Problem requirements:
Go to the line below containing "color: #1b1b1b;" and print exactly from there through the line containing "H68 V40 H32", both included. Print nothing else.

[Items from a data source]
::::::::

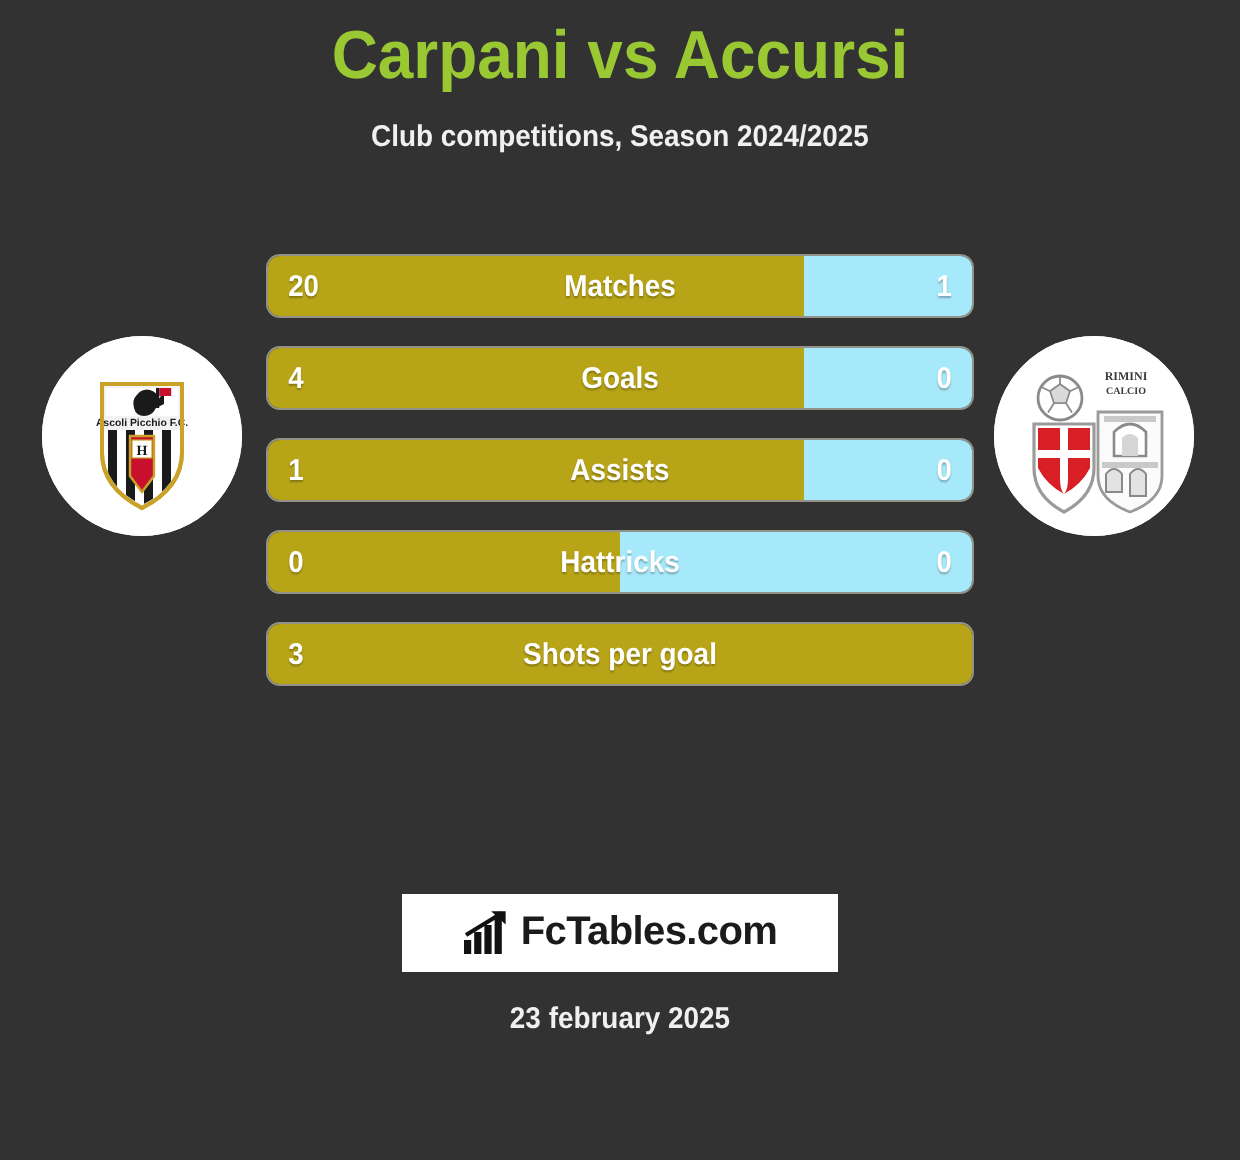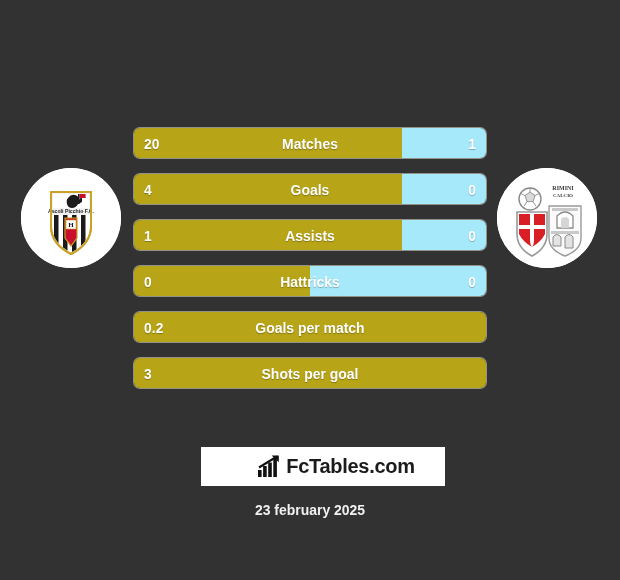--- a/index.html
+++ b/index.html
@@ -139,21 +139,20 @@
     position: absolute;
     left: 201px;
     top: 447px;
     width: 218px;
     height: 39px;
     background: #ffffff;
     display: flex;
     align-items: center;
     justify-content: center;
     gap: 5px;
-    padding-left: 26px;
   }
   .brand-icon { display: block; width: 24px; height: 23px; }
   .brand-text {
     font-size: 20px;
     font-weight: bold;
     color: #1b1b1b;
     letter-spacing: -0.3px;
   }
 
   .date {
@@ -166,20 +165,24 @@
     font-weight: bold;
     color: #f0f0f0;
     transform: scaleX(0.93);
   }
 </style>
 </head>
 <body>
 
 <div class="page">
 
+  <div class="header">
+    <h1 class="title">Carpani vs Accursi</h1>
+    <p class="subtitle">Club competitions, Season 2024/2025</p>
+  </div>
 
   <div class="crest left">
     <svg viewBox="0 0 100 100" xmlns="http://www.w3.org/2000/svg">
       <rect x="0" y="0" width="100" height="100" fill="#ffffff"></rect>
       <path d="M30 24 H70 V58 Q70 76 50 86 Q30 76 30 58 Z" fill="#f2f2f2" stroke="#c9a227" stroke-width="2"></path>
       <path d="M32 26 H68 V40 H32 Z" fill="#ffffff"></path>
 
       <path d="M47 30 q3 -4 7 -3 q4 1 4 5 l3 -4 v6 l-4 2 q-2 4 -6 4 q-4 0 -5 -4 q-1 -4 1 -6 Z" fill="#1a1a1a"></path>
       <rect x="57" y="26" width="1.6" height="10" fill="#1a1a1a"></rect>
       <path d="M58.6 26 h6 v4 h-6 Z" fill="#c8102e"></path>
@@ -268,28 +271,20 @@
         <div class="bar-fill-right" style="width: 50%;"></div>
         <div class="bar-content">
           <span class="val left">0</span>
           <span class="val right">0</span>
         </div>
         <div class="label">Hattricks</div>
       </div>
       <div class="bar-row">
         <div class="bar-fill-left" style="width: 100%;"></div>
         <div class="bar-content">
-          <span class="val left">0.2</span>
-          <span class="val right"></span>
-        </div>
-        <div class="label">Goals per match</div>
-      </div>
-      <div class="bar-row">
-        <div class="bar-fill-left" style="width: 100%;"></div>
-        <div class="bar-content">
           <span class="val left">3</span>
           <span class="val right"></span>
         </div>
         <div class="label">Shots per goal</div>
       </div>
     </div>
 
   <div class="brand">
     <svg class="brand-icon" viewBox="0 0 24 23" xmlns="http://www.w3.org/2000/svg">
       <rect x="1" y="15" width="3.6" height="7" fill="#111111"></rect>

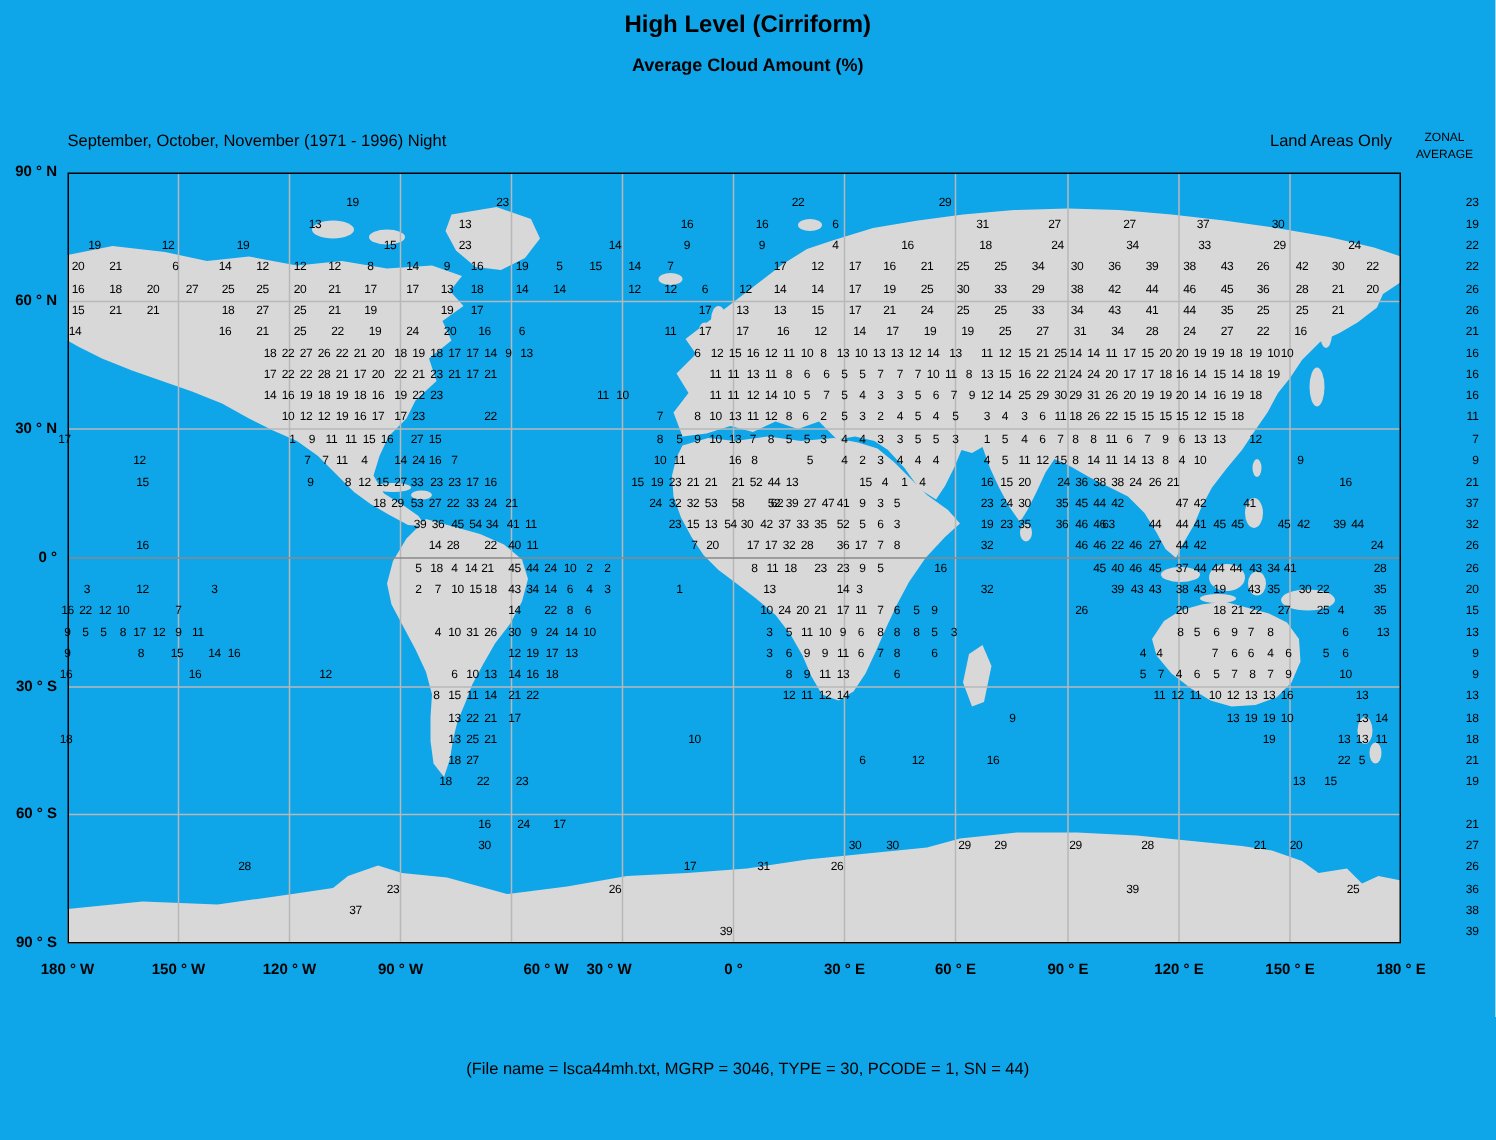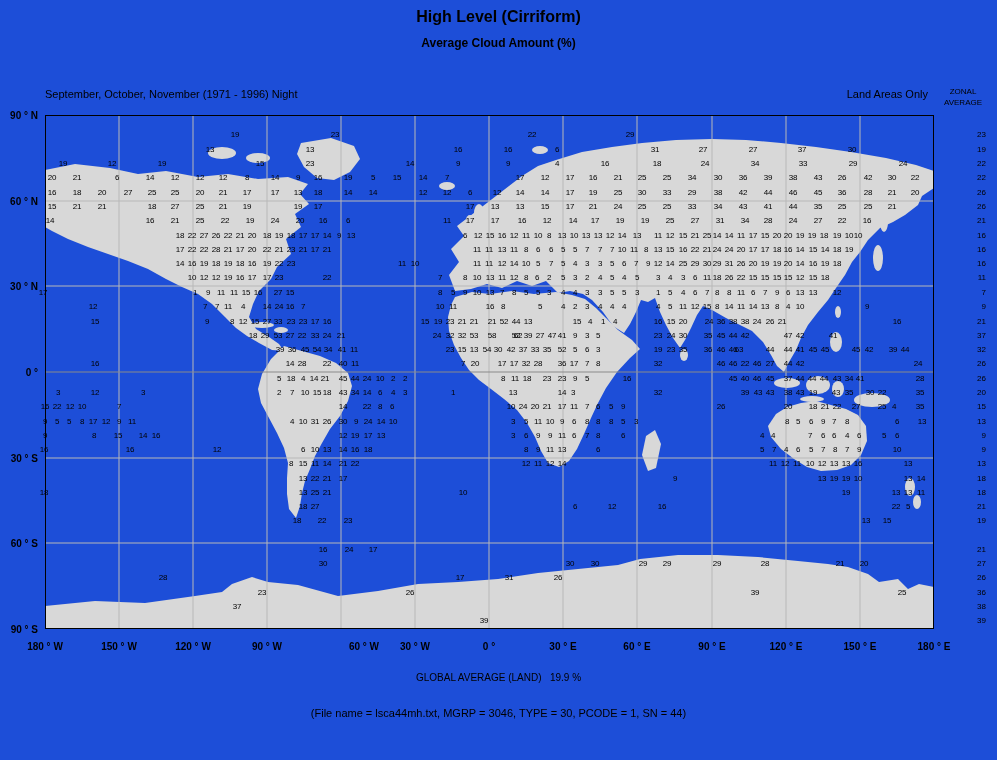--- a/index.html
+++ b/index.html
@@ -1,16 +1,16 @@
 <!DOCTYPE html>
 <html><head>
 <meta charset="utf-8">
 <style>
   html,body{margin:0;padding:0;background:#fff;}
-  .stage{position:relative;width:997px;height:760px;background:#1d4ed8;
+  .stage{position:relative;width:997px;height:760px;background:#0ea5e9;
          font-family:"Liberation Sans",sans-serif;color:#000;overflow:hidden;}
   .title{position:absolute;top:8px;left:0;width:100%;text-align:center;
          font-size:16px;font-weight:bold;}
   .subtitle{position:absolute;top:36px;left:0;width:100%;text-align:center;
          font-size:12px;font-weight:bold;}
   .period{position:absolute;top:88px;left:45px;font-size:11px;}
   .coverage{position:absolute;top:88px;right:69px;font-size:11px;}
   .zonal-head{position:absolute;top:86px;left:930px;width:66px;text-align:center;
          font-size:8px;line-height:11px;}
   .map-frame{position:absolute;left:45px;top:115px;width:889px;height:514px;
@@ -921,25 +921,24 @@
       <span class="lat" style="top: 286px;">30 ° N</span>
       <span class="lat" style="top: 372px;">0 °</span>
       <span class="lat" style="top: 458px;">30 ° S</span>
       <span class="lat" style="top: 543px;">60 ° S</span>
       <span class="lat" style="top: 629px;">90 ° S</span>
       <span class="lon" style="left: 45px;">180 ° W</span>
       <span class="lon" style="left: 119px;">150 ° W</span>
       <span class="lon" style="left: 193px;">120 ° W</span>
       <span class="lon" style="left: 267px;">90 ° W</span>
       <span class="lon" style="left: 341px; padding-left: 46px;">60 ° W</span>
-      <span class="lon" style="left: 415px; text-align: center;">30 ° W</span>
+      <span class="lon" style="left: 406px; text-align: center;">30 ° W</span>
       <span class="lon" style="left: 489px;">0 °</span>
       <span class="lon" style="left: 563px;">30 ° E</span>
       <span class="lon" style="left: 637px;">60 ° E</span>
       <span class="lon" style="left: 712px;">90 ° E</span>
       <span class="lon" style="left: 786px;">120 ° E</span>
       <span class="lon" style="left: 860px;">150 ° E</span>
       <span class="lon" style="left: 934px;">180 ° E</span>
     </div>
 
-  <div class="gavg">GLOBAL AVERAGE (LAND)   19.9 %</div>
   <div class="fileinfo">(File name = lsca44mh.txt, MGRP = 3046, TYPE = 30, PCODE = 1, SN = 44)</div>
 </div>
 
 </body></html>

::::::::

Reply to the task:
     color: #1b1b1b;
     letter-spacing: -0.3px;
   }
 
   .date {
@@ -166,20 +165,24 @@
     font-weight: bold;
     color: #f0f0f0;
     transform: scaleX(0.93);
   }
 </style>
 </head>
 <body>
 
 <div class="page">
 
+  <div class="header">
+    <h1 class="title">Carpani vs Accursi</h1>
+    <p class="subtitle">Club competitions, Season 2024/2025</p>
+  </div>
 
   <div class="crest left">
     <svg viewBox="0 0 100 100" xmlns="http://www.w3.org/2000/svg">
       <rect x="0" y="0" width="100" height="100" fill="#ffffff"></rect>
       <path d="M30 24 H70 V58 Q70 76 50 86 Q30 76 30 58 Z" fill="#f2f2f2" stroke="#c9a227" stroke-width="2"></path>
       <path d="M32 26 H68 V40 H32 Z" fill="#ffffff"></path>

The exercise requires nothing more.